There was a long silence, broken only by a series of thuds and yelps as Aithusa wrestled the eggs away from Edwin.
“This means you’re going back undercover, then?” Gilli asked Sefa.
“I’ll be alright,” Sefa said, sounding much less sure of herself than she probably meant to. “I’ll be in touch plenty. Besides, you’ll barely notice I’m gone, you’ll all be run off your feet helping Merlin with his recon.”
“Gods, don’t remind me. This is going to be a mess.”
“You worry too much. Merlin can handle this, and he’ll have Gaius and Gwen in there to keep him on the level.”
“But they’ve worked there ages, they’re not even on Uther’s radar anymore, especially not Gaius. Things are different now – I’ll be surprised if Merlin can even get in.”
It was Sefa’s turn to look worried. “I think Gaius has a way in sorted – he was checking out all the security staff a while back, remember? Gwen’s got their schedules. They’ll make sure whoever’s admitting him tomorrow is one of the lazy ones, I bet hardly any of them can be bothered keeping up all those new security measures from last year.”
“Oh great, are we talking about the incident?” Aithusa asked, appearing back in the doorway with an egg carton in her hand and a streak of yolk on her cheek. “I’ve come up with a whole new list of insults for Morgause-”
“Let’s not,” Sefa cut her off. “I’m going to have to start getting back in character pretty fast, I don’t need your voice in my head telling me to call her the human embodiment of slug slime. She’s hard enough to manipulate as it is.”
Aithusa huffed. “You won’t last very long if you don’t have some kind of an outlet for dealing with their bullshit.”
“I’ll figure something out.”
“Listen to you, getting all concerned for your colleagues,” Edwin grinned, appearing once more, picking bits of eggshell out of his hair. “And here I thought you were only here to complain and breathe fire on anything that might threaten Freya.”
Aithusa stilled, and turned to face him with a calm smile. “Don’t question my motives,” she said kindly. “You saw what I did to the bounty hunter that took her.”
Edwin grimaced as the memories of blackened bones and burnt flesh sprang up from where he’d shoved them in a locked drawer at the back of his mind. “Stop reminding me of stuff like that before we eat,” he muttered, ducking back into the kitchen. “Bloody dragons.”
********
The security guard looked from Merlin’s papers to Merlin and back again, unimpressed.

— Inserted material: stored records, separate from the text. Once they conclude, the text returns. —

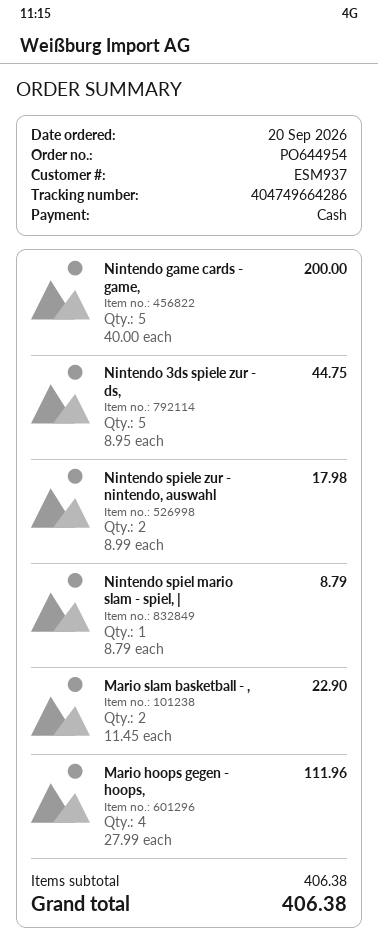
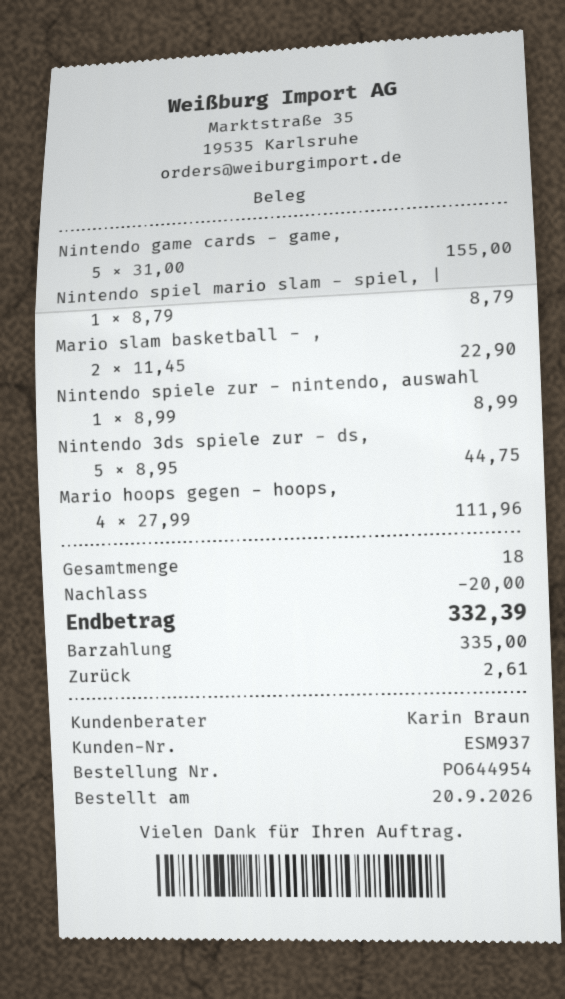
Nintendo game cards - game,: 5 x 40.00 = 200.00 -> 5 x 31.00 = 155.00
Nintendo spiele zur - nintendo, auswahl: 2 x 8.99 = 17.98 -> 1 x 8.99 = 8.99
discount: none -> 20.00
total: 406.38 -> 332.39

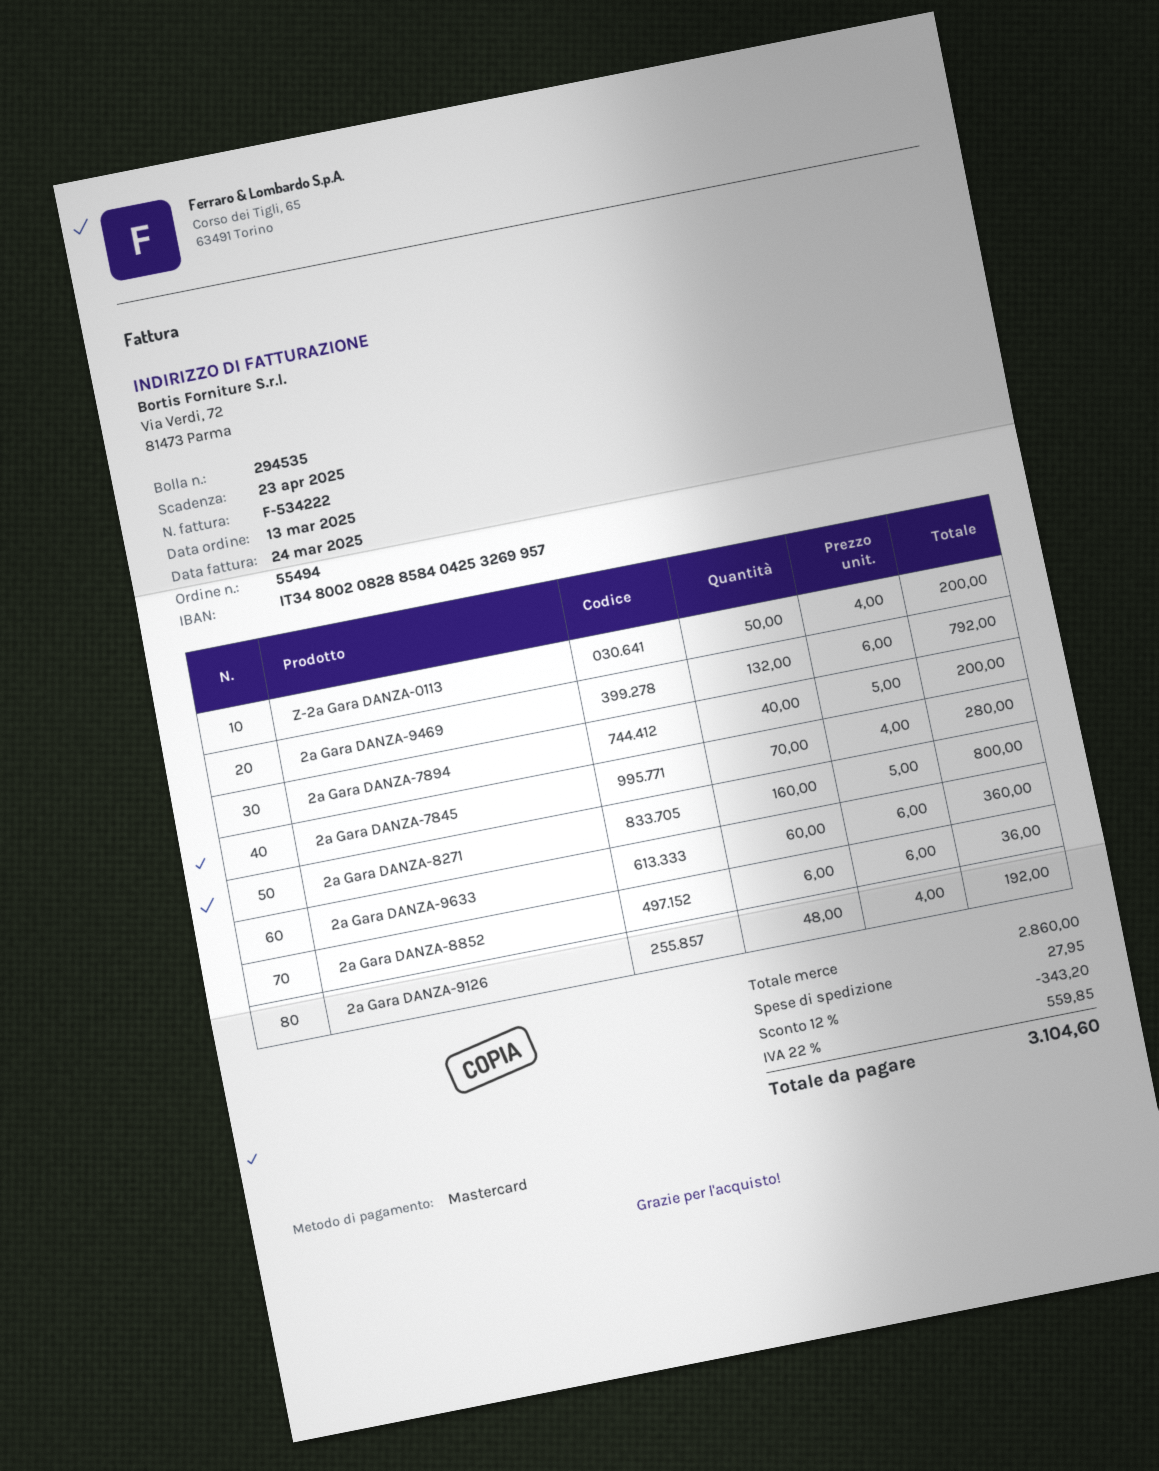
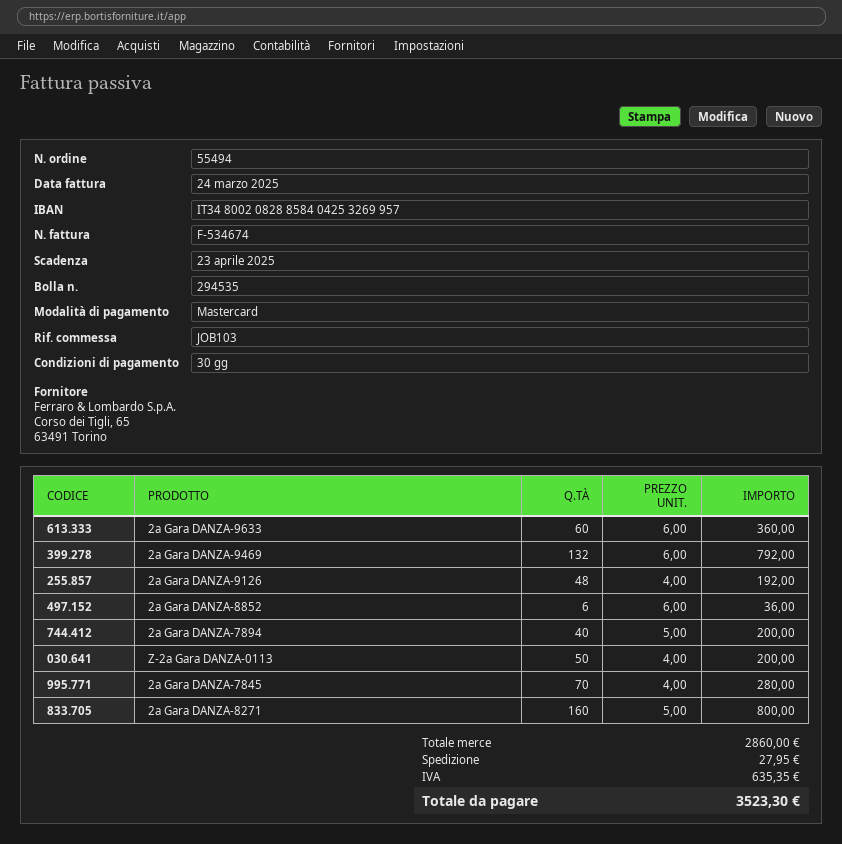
invoice number: F-534222 -> F-534674
discount: 12% = 343.20 -> none
tax: 559.85 -> 635.35
total: 3104.60 -> 3523.30

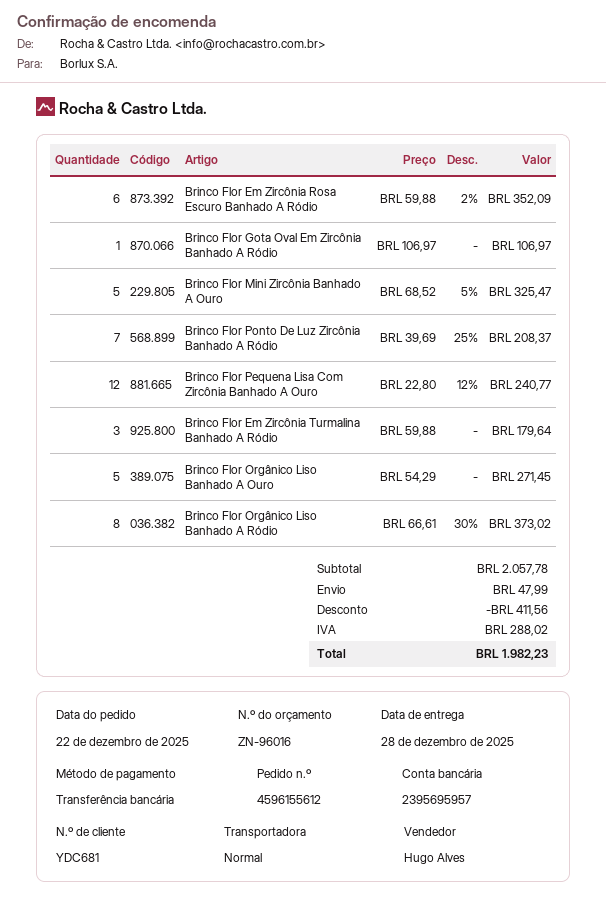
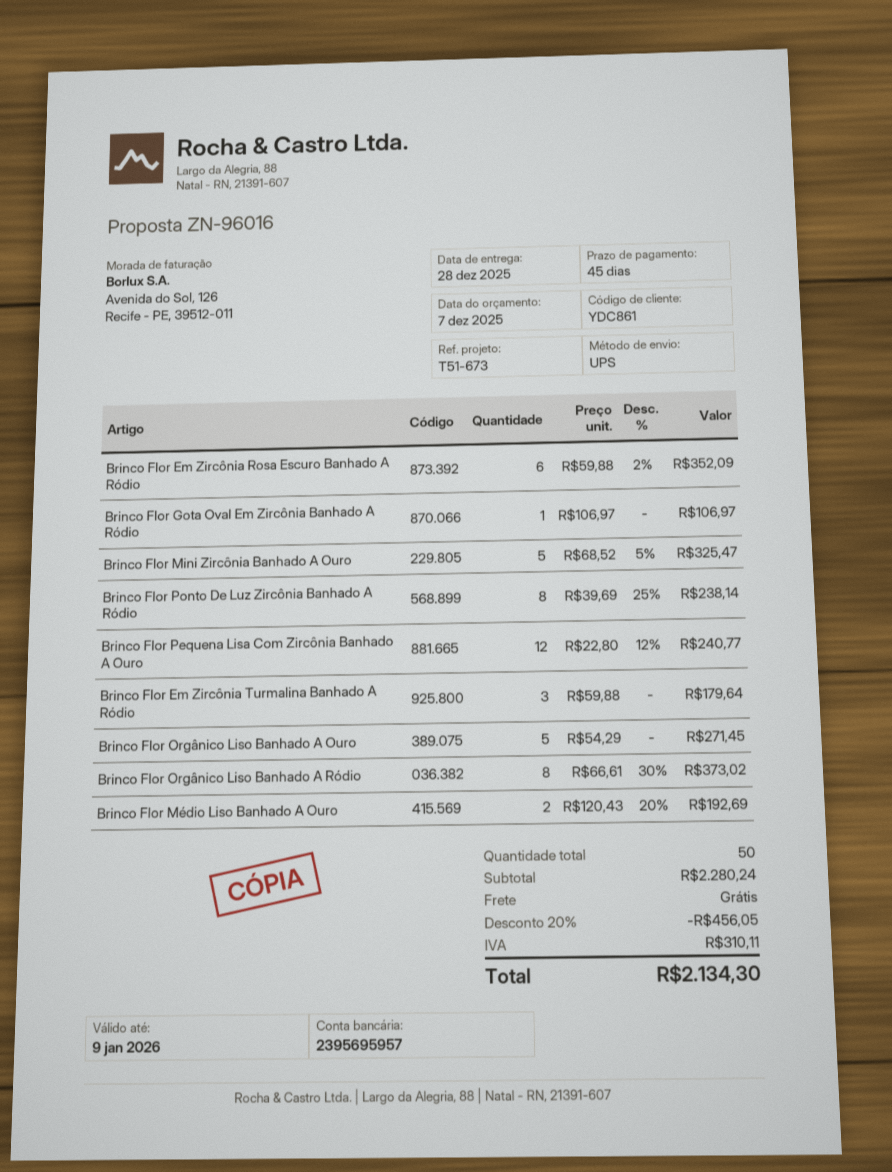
customer number: YDC681 -> YDC861
shipping method: standard -> UPS
Brinco Flor Ponto De Luz Zircônia Banhado A Ródio: 7 x 39.69 - 25% = 208.37 -> 8 x 39.69 - 25% = 238.14
Brinco Flor Médio Liso Banhado A Ouro: none -> 2 x 120.43 - 20% = 192.69
subtotal: 2057.78 -> 2280.24
discount: 411.56 -> 456.05
shipping: 47.99 -> 0.00
tax: 288.02 -> 310.11
total: 1982.23 -> 2134.30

Merlin shifted uncomfortably despite the knowledge that Gwen’s forgery was flawless as ever, and adjusted the strap on his messenger bag, shivering in the cold morning air. He looked past the guard into the booth she occupied at the entrance of the industrial park. She had a space-heater and a kettle in there, he noticed with envy.
“Look,” he said. “I’m not really sure what to tell you. I don’t have an employee ID because it’s my first day - I haven’t been inside yet, how would I have got one?”
“They could have posted it to you.”
“The woman on the phone said that was against security protocol, she said I’d have to pick it up when I got in on my first day. Listen, just call Doctor Granby, my internship’s with his department, he’ll vouch for me, um-” He glanced at her name tag – “Vivian.”
He gave her his most charming smile, ignoring the voice at the back of his mind that sounded suspiciously like Gwaine telling him he looked like he was trying to hold in a shit.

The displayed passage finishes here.